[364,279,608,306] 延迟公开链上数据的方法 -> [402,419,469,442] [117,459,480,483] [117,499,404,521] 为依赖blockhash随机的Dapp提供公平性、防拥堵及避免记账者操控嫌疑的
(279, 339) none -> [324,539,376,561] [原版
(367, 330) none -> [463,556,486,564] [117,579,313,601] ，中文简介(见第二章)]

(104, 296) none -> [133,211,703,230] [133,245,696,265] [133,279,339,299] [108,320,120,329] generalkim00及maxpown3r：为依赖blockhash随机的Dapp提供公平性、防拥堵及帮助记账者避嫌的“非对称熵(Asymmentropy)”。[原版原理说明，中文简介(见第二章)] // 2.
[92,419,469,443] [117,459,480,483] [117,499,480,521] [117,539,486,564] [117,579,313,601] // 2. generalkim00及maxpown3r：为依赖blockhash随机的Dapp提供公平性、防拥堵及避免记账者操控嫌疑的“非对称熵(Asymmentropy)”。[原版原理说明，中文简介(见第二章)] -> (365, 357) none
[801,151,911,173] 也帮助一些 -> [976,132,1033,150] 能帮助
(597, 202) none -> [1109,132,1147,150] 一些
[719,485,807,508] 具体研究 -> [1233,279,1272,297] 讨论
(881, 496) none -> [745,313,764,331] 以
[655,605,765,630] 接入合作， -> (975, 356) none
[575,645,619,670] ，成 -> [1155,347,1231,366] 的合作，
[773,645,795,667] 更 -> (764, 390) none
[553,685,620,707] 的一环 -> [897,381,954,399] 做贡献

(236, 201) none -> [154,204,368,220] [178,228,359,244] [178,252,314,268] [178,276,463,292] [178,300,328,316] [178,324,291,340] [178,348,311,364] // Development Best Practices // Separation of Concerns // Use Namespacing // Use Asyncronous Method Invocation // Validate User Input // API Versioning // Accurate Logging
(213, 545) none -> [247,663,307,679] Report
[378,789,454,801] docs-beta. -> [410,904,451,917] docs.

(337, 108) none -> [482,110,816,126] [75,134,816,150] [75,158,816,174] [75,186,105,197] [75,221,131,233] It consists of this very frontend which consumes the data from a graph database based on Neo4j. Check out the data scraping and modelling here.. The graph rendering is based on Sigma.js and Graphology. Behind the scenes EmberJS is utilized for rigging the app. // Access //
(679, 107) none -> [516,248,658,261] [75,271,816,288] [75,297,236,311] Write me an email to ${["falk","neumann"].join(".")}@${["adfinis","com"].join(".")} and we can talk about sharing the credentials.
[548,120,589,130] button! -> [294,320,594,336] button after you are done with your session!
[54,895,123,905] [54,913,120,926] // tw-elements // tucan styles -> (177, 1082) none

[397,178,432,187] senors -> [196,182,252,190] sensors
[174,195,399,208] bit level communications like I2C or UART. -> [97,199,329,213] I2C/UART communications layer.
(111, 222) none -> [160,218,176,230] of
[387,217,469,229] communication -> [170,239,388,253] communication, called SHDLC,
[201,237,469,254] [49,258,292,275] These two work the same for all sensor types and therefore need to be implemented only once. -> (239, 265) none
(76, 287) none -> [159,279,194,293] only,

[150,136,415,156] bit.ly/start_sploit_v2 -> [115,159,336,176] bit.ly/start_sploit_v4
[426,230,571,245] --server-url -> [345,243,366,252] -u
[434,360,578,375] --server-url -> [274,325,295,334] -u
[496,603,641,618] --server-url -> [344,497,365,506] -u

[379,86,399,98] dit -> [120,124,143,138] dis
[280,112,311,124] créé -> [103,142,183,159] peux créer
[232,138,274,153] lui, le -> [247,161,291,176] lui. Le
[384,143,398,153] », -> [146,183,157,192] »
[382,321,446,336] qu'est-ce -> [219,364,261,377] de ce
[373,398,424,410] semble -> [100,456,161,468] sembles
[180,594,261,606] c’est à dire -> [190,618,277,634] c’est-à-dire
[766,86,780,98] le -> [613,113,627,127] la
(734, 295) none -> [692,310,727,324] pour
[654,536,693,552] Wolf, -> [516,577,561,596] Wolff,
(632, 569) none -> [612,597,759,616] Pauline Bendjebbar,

» Task item:
Go over the entries above and say how many lines hold the string "only", with no other text.

» Completed exercise:
2